Quand on est un bébé hérisson et qu’on fait moins de 700 g à l’arrivée de l’hiver, on est condamné à une mort certaine. A moins d’une bonne âme. La petite boule de piquants qui dort dans la paille de sa cage, au parc zoologique chaux-defonnier du Bois du Petit-Château, a été recueillie le 21 septembre en gare de Neuchâtel. Transférée à la station de soins pour animaux sauvages du zoo, soignée, nourrie, elle ne pesait que 360 g à la mi-octobre, de quoi geler au lieu d’hiberner. Yasmine Ponnampalam, responsable de la station et gardienne-cheffe du zoo, lui a donc fait une place pour l’hiver.
Chaque année, elle reçoit ainsi 20 à 30 hérissons. Une goutte d’eau dans la mer des statistiques, puisque les trois quarts des jeunes meurent avant l’âge de 1 an et que 40 à 60% périssent prématurément à l’âge adulte, victimes de la route, d’empoisonnement, de parasites, de noyade, de blessures.
LIMITER L'HÉCATOMBE
On pourrait limiter cette hécatombe pourtant, rien qu’en rendant nos jardins hérissons-compatibles. Finis les antilimaces et insecticides, on laisse un coin sauvage où le petit insectivore peut nicher et c’est lui qui se charge de tous ces envahisseurs. Si on a une pièce d’eau, on installe une planche, qui évite les noyades. Et, quand on manie la débroussailleuse ou la tondeuse, on vérifie qu’aucun hérisson n’est endormi à portée de lame; s’il n’est pas tué, les mouches pondront dans ses blessures et il sera dévoré tout cru par les asticots!

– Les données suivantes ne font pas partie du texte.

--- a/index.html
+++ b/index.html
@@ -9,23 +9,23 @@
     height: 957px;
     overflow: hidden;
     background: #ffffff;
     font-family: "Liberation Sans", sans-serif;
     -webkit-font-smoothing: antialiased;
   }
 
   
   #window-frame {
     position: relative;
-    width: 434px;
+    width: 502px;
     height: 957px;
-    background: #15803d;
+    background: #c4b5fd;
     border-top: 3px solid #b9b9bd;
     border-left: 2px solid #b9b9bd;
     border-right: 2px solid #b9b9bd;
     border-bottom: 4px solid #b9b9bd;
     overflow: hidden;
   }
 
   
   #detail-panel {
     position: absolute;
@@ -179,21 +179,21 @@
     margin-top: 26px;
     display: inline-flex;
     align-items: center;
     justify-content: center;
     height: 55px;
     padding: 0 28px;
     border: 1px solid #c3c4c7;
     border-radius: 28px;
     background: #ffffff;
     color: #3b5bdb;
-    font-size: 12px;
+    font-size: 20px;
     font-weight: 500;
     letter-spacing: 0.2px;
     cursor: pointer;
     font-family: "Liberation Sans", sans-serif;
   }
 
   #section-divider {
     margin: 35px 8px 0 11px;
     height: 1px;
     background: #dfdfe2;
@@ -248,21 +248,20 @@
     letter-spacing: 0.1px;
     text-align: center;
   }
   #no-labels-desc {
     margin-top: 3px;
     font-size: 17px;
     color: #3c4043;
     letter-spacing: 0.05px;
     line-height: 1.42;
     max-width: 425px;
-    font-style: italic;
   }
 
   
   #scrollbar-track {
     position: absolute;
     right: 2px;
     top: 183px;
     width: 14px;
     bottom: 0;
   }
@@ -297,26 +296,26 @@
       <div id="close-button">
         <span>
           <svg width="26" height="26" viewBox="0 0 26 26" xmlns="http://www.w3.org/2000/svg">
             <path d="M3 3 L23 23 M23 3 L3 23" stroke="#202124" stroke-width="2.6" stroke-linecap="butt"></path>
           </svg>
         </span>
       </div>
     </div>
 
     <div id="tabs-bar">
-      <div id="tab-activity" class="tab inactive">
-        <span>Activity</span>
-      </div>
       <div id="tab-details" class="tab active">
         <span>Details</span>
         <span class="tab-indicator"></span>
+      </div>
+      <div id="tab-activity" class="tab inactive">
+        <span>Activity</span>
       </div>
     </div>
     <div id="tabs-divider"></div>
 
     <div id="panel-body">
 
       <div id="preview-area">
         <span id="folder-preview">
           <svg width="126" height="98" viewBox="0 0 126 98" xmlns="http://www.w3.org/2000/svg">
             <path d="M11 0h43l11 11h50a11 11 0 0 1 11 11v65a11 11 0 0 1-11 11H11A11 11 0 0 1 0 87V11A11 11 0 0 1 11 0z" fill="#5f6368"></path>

Il est en effet tout nu entre ses piquants, une aubaine pour les parasites de tout poil, et, contre le fléau des mouches, diurnes, sa seule protection est d’être un nocturne. «On peut donc être sûr qu’il y a un problème si on voit un hérisson se balader en plein jour», relève Yasmine Ponnampalam. Et, là, il faut l’aider.
On le recueille, avec des gants pour éviter de se blesser et d’être infesté de parasites, on l’installe à l’abri des mouches dans un carton percé de trous et, si c’est un bébé et qu’il fait froid, on lui met une bouillotte – une bouteille en PET remplie d’eau chaude et emballée dans un linge.
Ensuite, on appelle le vétérinaire d’urgence, s’il est blessé, ou une station de soins pour animaux sauvages: c’est auprès d’un professionnel que le hérisson a les meilleures chances de survie.